Although we don’t know the number of chocolates in each box, the kids do. A kid loses when at his turn, he is faced with the configuration (1,1,1): he has to leave one empty, thus losing. Note that the total number of chocolates decreases at each turn.

Because the initial number of chocolates is a power of 2, the first kid (A) is guaranteed to win. Let us look at the parity of the number of chocolates in each box. The strategy of player A is to give to the other kid (B) a configuration of the form (odd, odd, odd). Then B will necessarily return (odd, odd, even) to A. Kid A can empty a box with an odd number of chocolates, split the even number into two odd numbers, and B is faced again with (odd,odd,odd). Eventually, B will end up with (1,1,1) and lose.

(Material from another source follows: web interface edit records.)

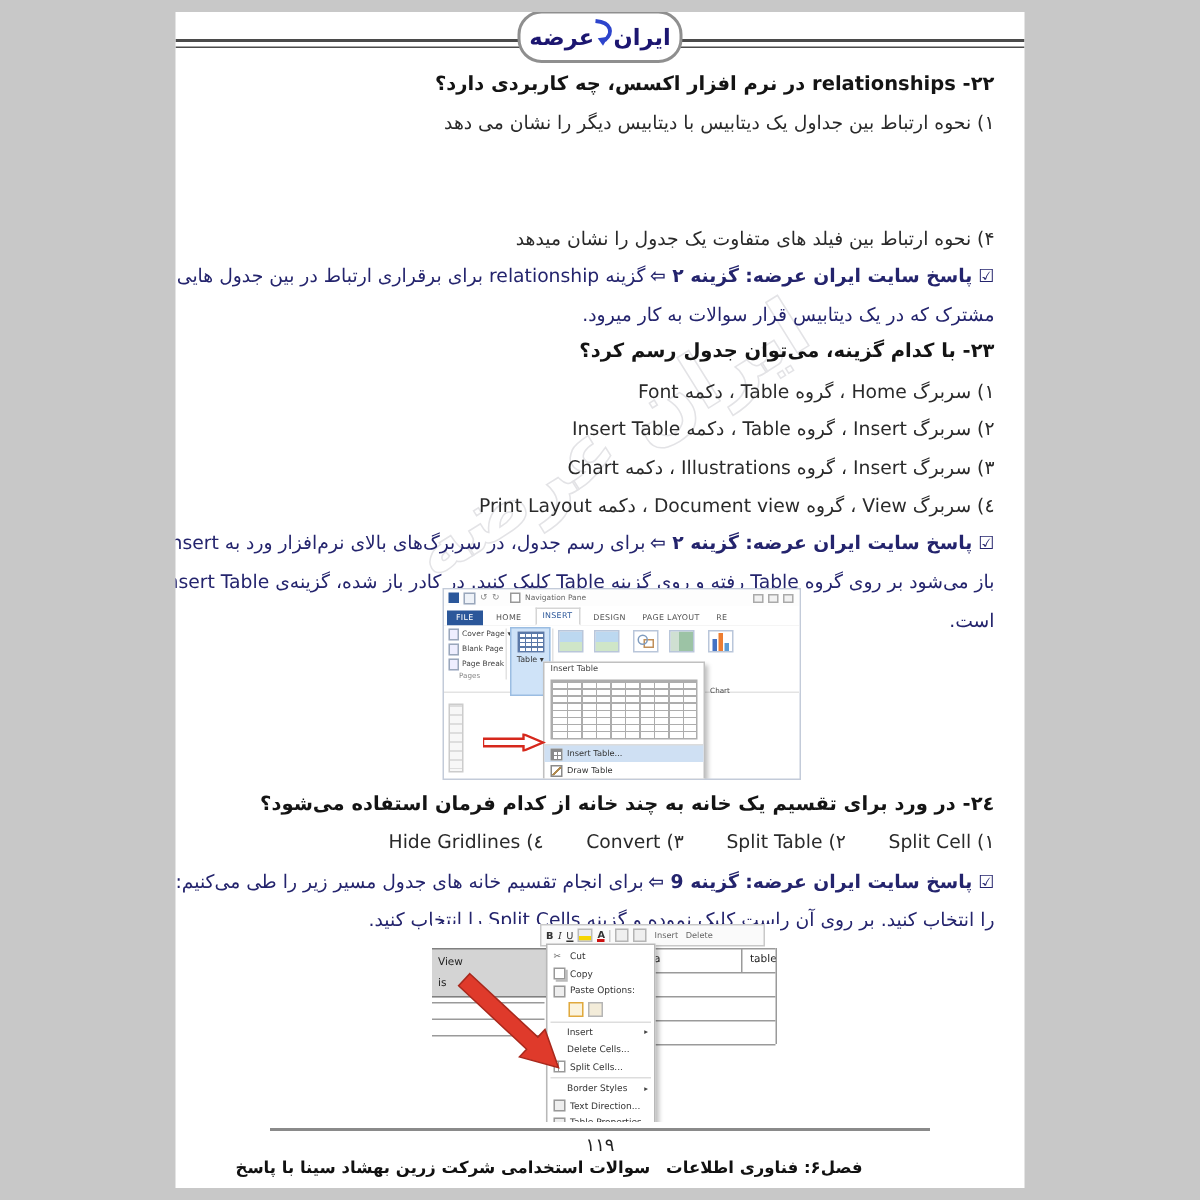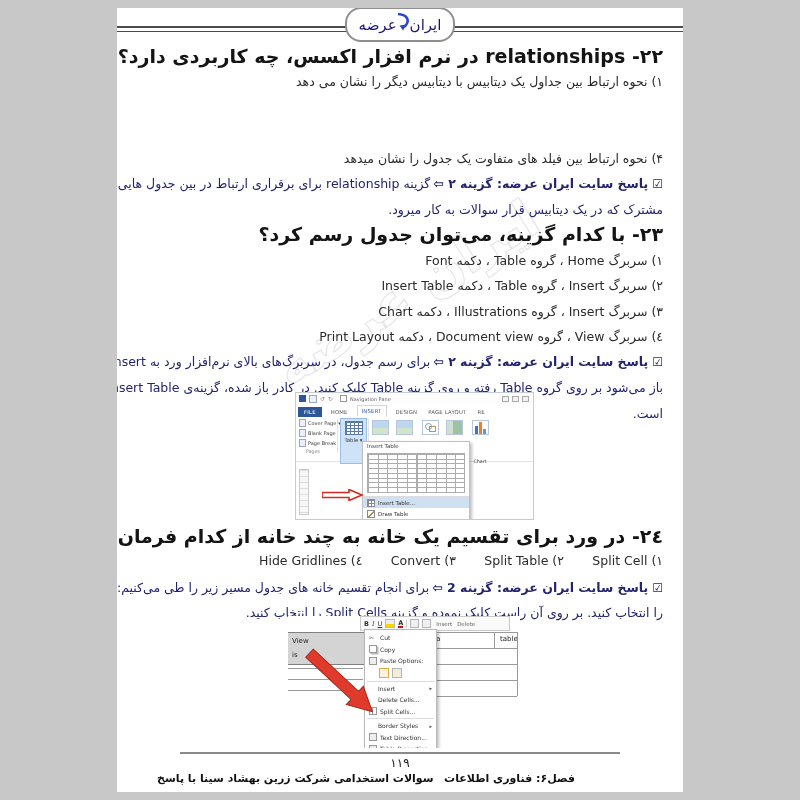--- a/index.html
+++ b/index.html
@@ -22,7 +22,7 @@
     width:106px;height:31px;background:#fff;border:2px solid #8f8f8f;border-radius:16px;
     display:flex;align-items:center;justify-content:center;direction:rtl;gap:1px;z-index:3;
   }
-  .logo span{color:#1c1670;font-weight:400;font-size:15px;}
+  .logo span{color:#1c1670;font-weight:700;font-size:15px;}
   .logo svg{margin:0 -2px 6px -2px;}
   
   .wm{position:absolute;color:transparent;-webkit-text-stroke:1px #e3e3e6;

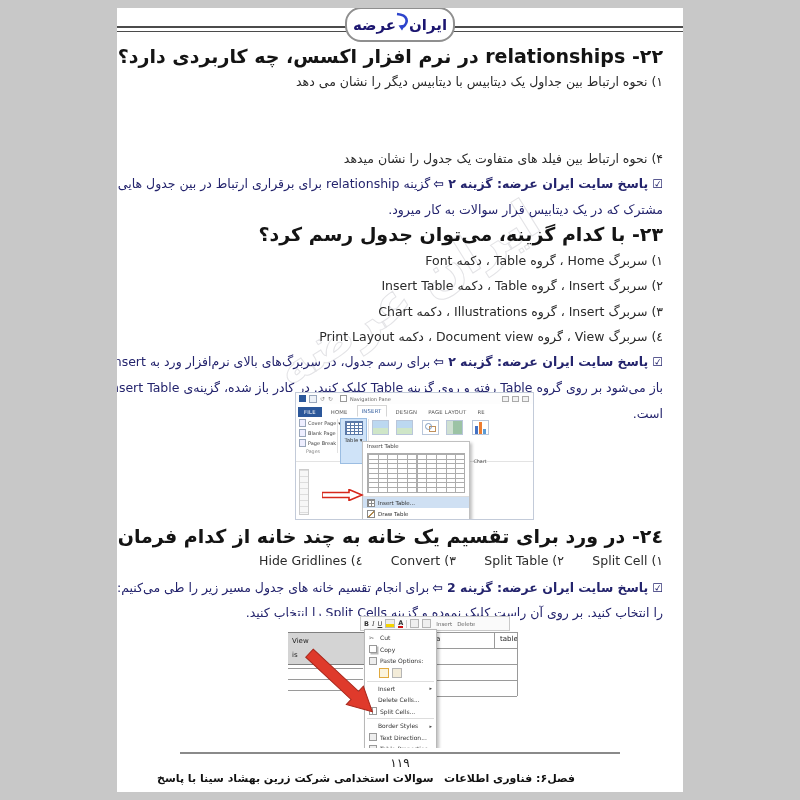--- a/index.html
+++ b/index.html
@@ -32,7 +32,7 @@
   
   .line{position:absolute;right:20px;direction:rtl;text-align:right;white-space:nowrap;
         font-size:12.5px;line-height:17px;color:#2a2a2a;z-index:1;}
-  .t{font-weight:700;color:#141414;font-size:19px;}
+  .t{font-weight:700;color:#141414;font-size:13px;}
   .a{color:#24246d;}
   .a .ab{font-weight:700;margin-left:3px;}
   .a .chk{font-size:12px;margin-left:4px;}

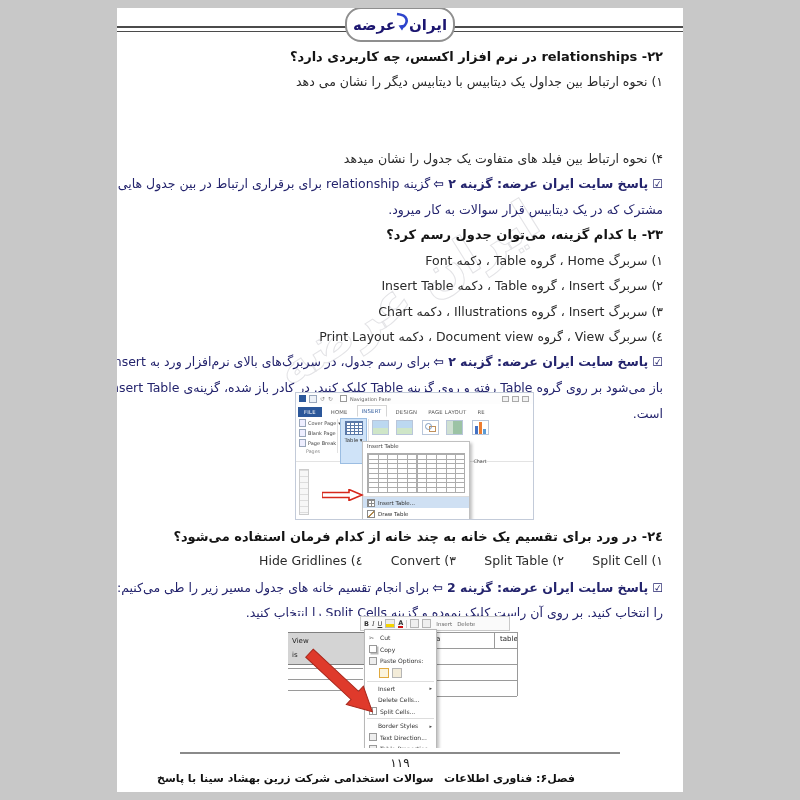--- a/index.html
+++ b/index.html
@@ -253,7 +253,7 @@
     <span>٤) Hide Gridlines</span>
   </div>
   <div class="line a" style="top:571px">
-    <span class="chk">☑</span><span class="ab">پاسخ سایت ایران عرضه: گزینه 2 ⇦</span><span>برای انجام تقسیم خانه های جدول مسیر زیر را طی می‌کنیم: خانه مورد نظر خود</span>
+    <span class="chk">☑</span><span class="ab">پاسخ سایت ایران عرضه: گزینه 9 ⇦</span><span>برای انجام تقسیم خانه های جدول مسیر زیر را طی می‌کنیم: خانه مورد نظر خود</span>
   </div>
   <div class="line a" style="top:596px">را انتخاب کنید. بر روی آن راست کلیک نموده و گزینه Split Cells را انتخاب کنید.</div>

Note also that any (odd, even, even) configuration wins: empty one of the even boxes, and split the other even number into two odd numbers.

The only remaining question is what to do with a configuration (even, even, even). Per the above, the first player to introduce a box with an odd number of chocolates loses. Kid A’s strategy is now to give B a configuration of the form (4a+2, 4b+2, 4c+2). To avoid odd numbers, B must give A a configuration of the form (4a+2, 4d+2, 4e), where the number of chocolates in box 3 is a multiple of 4. Kid A can then empty one of the first two boxes, giving B (4a+2, 4f+2, 4g+2) again, and so on until B is faced with (2, 2, 2), at which point he has lost.

This can be easily generalized: let a configuration be of the form $\left(2^n a, 2^n b, 2^n c\right)$, with n as large as possible (so at least one of a, b, c is odd). If a, b and c are all odd, the configuration loses; otherwise, it can be transformed into a configuration where a, b and c are all odd, and the other player loses.

Because the initial total number of chocolates is a power of 2, the initial configuration is necessarily a winning configuration.